Now a member of the board of the Ovarian Cancer National Alliance, Allen received the “It’s Always Something” award from Gilda’s Club NYC in 2010. She also participated in a campaign on gynecologic cancers sponsored by the Center for Disease Control and Prevention called Inside Knowledge and was featured in print ads and public service announcements.

Jenny Allen Is Telling More Stories

Allen is actively involved with the Martha’s Vineyard Playhouse; she’s also the host of Jenny’s Drama Salon there each month, which features readings and conversation. “It’s a very cozy evening, and we give everyone brownies and coffee,” she added with a laugh.

Allen is also working on creating a stage production based on some of the stories in Would Everybody Please Stop?

“I see it as four or five actresses on stage, sitting on high stools with music stands in front of them, sharing monologues from the book,” she said.

The concept had a trial run at a book launch party. Allen invited her friends, actors Brooke Adams and Polly Draper, along with Allen’s daughter, Halley Feiffer, who is an actor and playwright, to join her in presenting a 25-minute version. (Allen has another daughter, Julie, with her former husband, playwright and Pulitzer Prize-winning cartoonist Jules Feiffer.)

“It was just for a party, we didn’t agonize over it, but it seemed to work,” said Allen.

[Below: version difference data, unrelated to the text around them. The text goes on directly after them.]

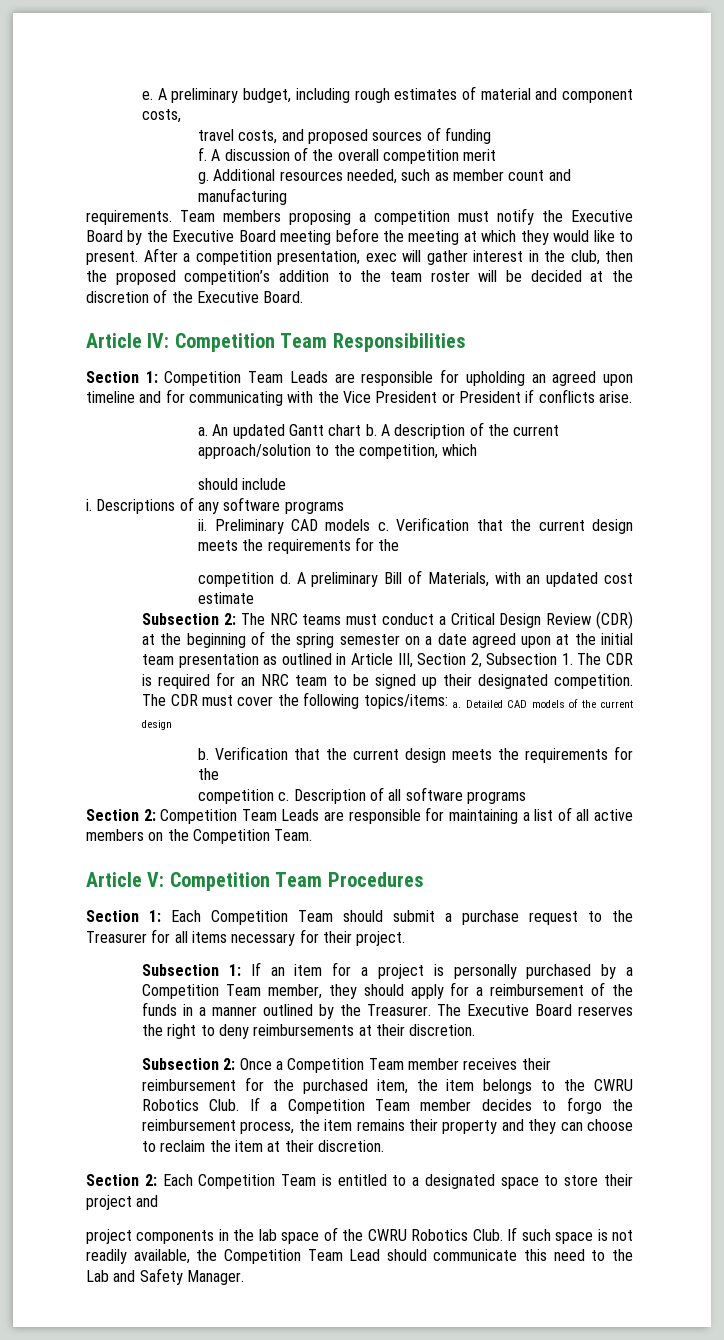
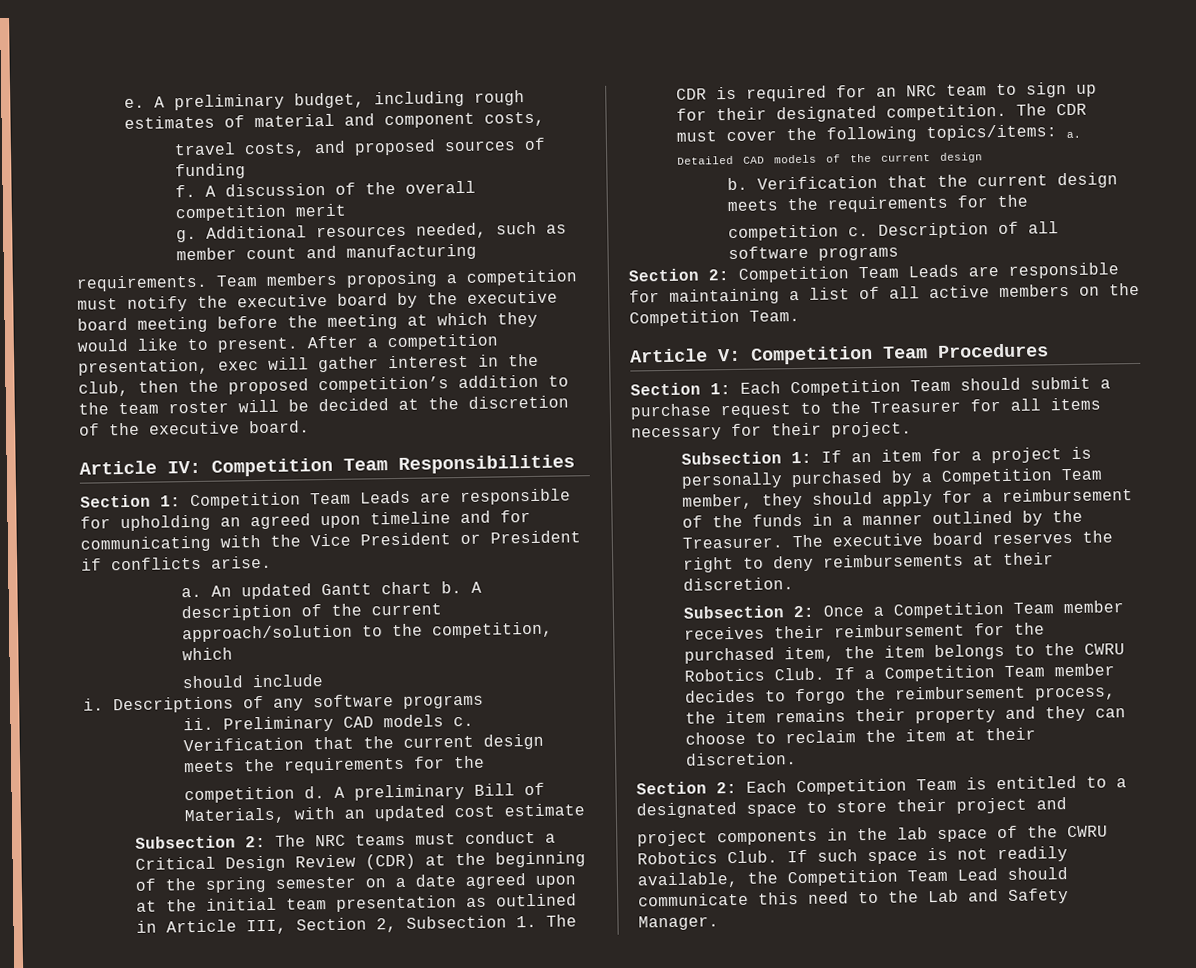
- Team members proposing a competition must notify the Executive Board by the Executive Board meeting before the meeting at which they would like to present.
+ Team members proposing a competition must notify the executive board by the executive board meeting before the meeting at which they would like to present.
- After a competition presentation, exec will gather interest in the club, then the proposed competition’s addition to the team roster will be decided at the discretion of the Executive Board.
+ After a competition presentation, exec will gather interest in the club, then the proposed competition’s addition to the team roster will be decided at the discretion of the executive board.
- Subsection 2: The NRC teams must conduct a Critical Design Review (CDR) at the beginning of the spring semester on a date agreed upon at the initial team presentation as outlined in Article III, Section 2, Subsection 1. The CDR is required for an NRC team to be signed up their designated competition.
+ Subsection 2: The NRC teams must conduct a Critical Design Review (CDR) at the beginning of the spring semester on a date agreed upon at the initial team presentation as outlined in Article III, Section 2, Subsection 1. The CDR is required for an NRC team to sign up for their designated competition.
- The Executive Board reserves the right to deny reimbursements at their discretion.
+ The executive board reserves the right to deny reimbursements at their discretion.

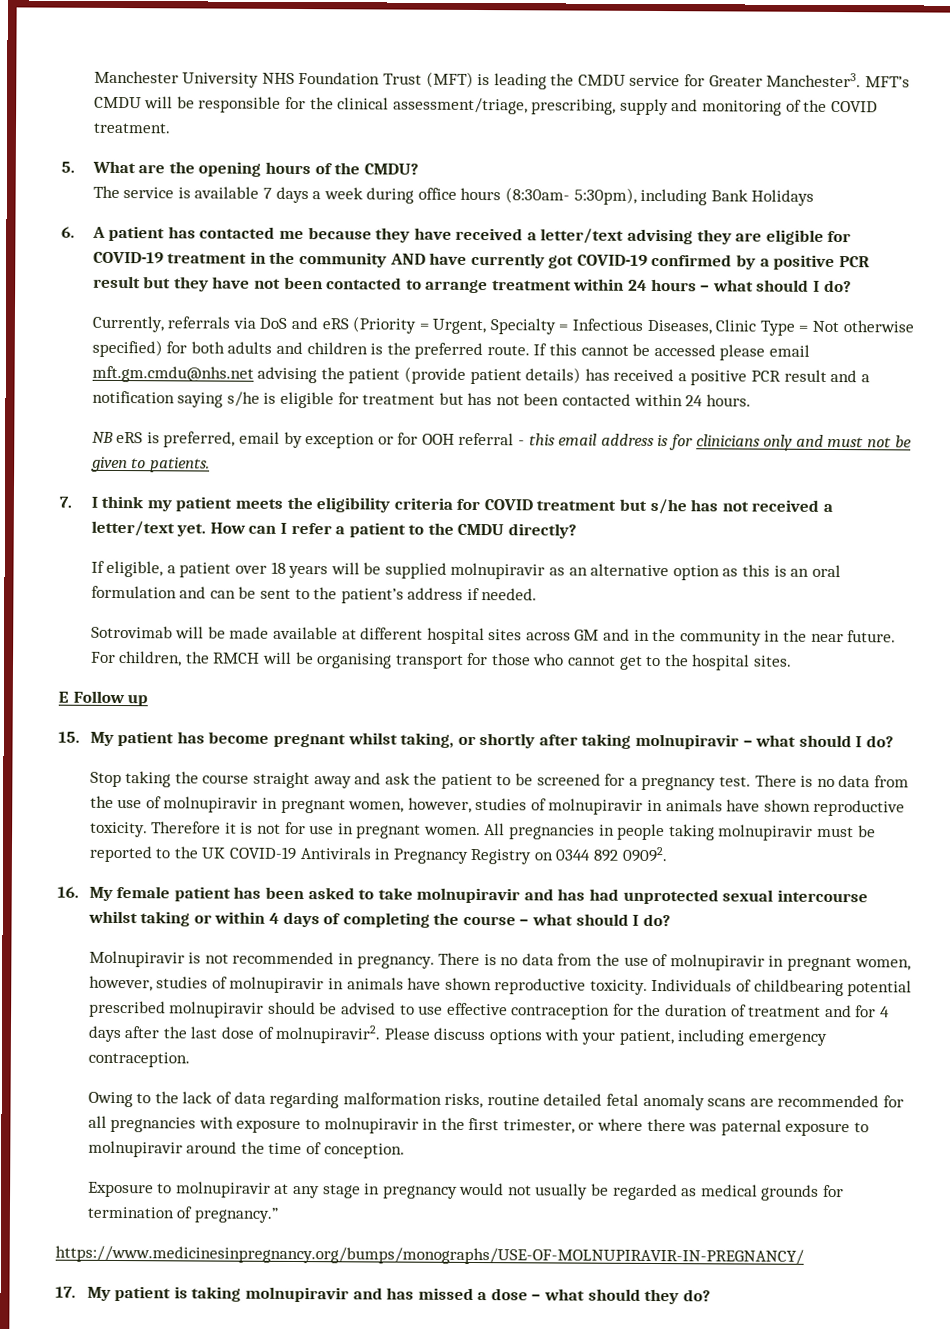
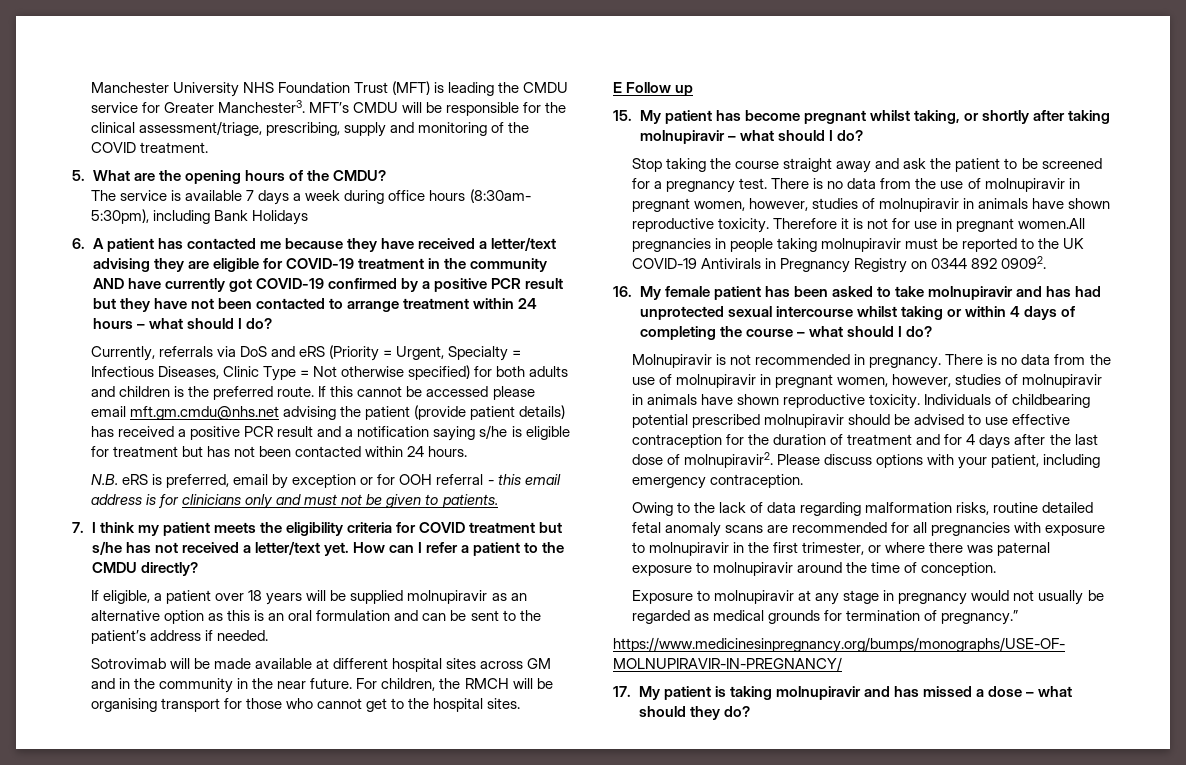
- NB eRS is preferred, email by exception or for OOH referral - this email address is for clinicians only and must not be given to patients.
+ N.B. eRS is preferred, email by exception or for OOH referral - this email address is for clinicians only and must not be given to patients.
- Therefore it is not for use in pregnant women. All pregnancies in people taking molnupiravir must be reported to the UK COVID-19 Antivirals in Pregnancy Registry on 0344 892 09092.
+ Therefore it is not for use in pregnant women.All pregnancies in people taking molnupiravir must be reported to the UK COVID-19 Antivirals in Pregnancy Registry on 0344 892 09092.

Agonizing over small details is something Allen eschews now, preferring instead to focus on leading “a joyous life” and being present for others, even in the middle of the night when they don’t realize it:

Friends, are you all still up? It seems inefficient somehow for us all to be awake separately. Wouldn’t it be great if we could pool all our separate little tributaries of wakeful energy into one mighty Mississippi, and then harness it — like a WPA project, like the Hoover Dam? We could power something.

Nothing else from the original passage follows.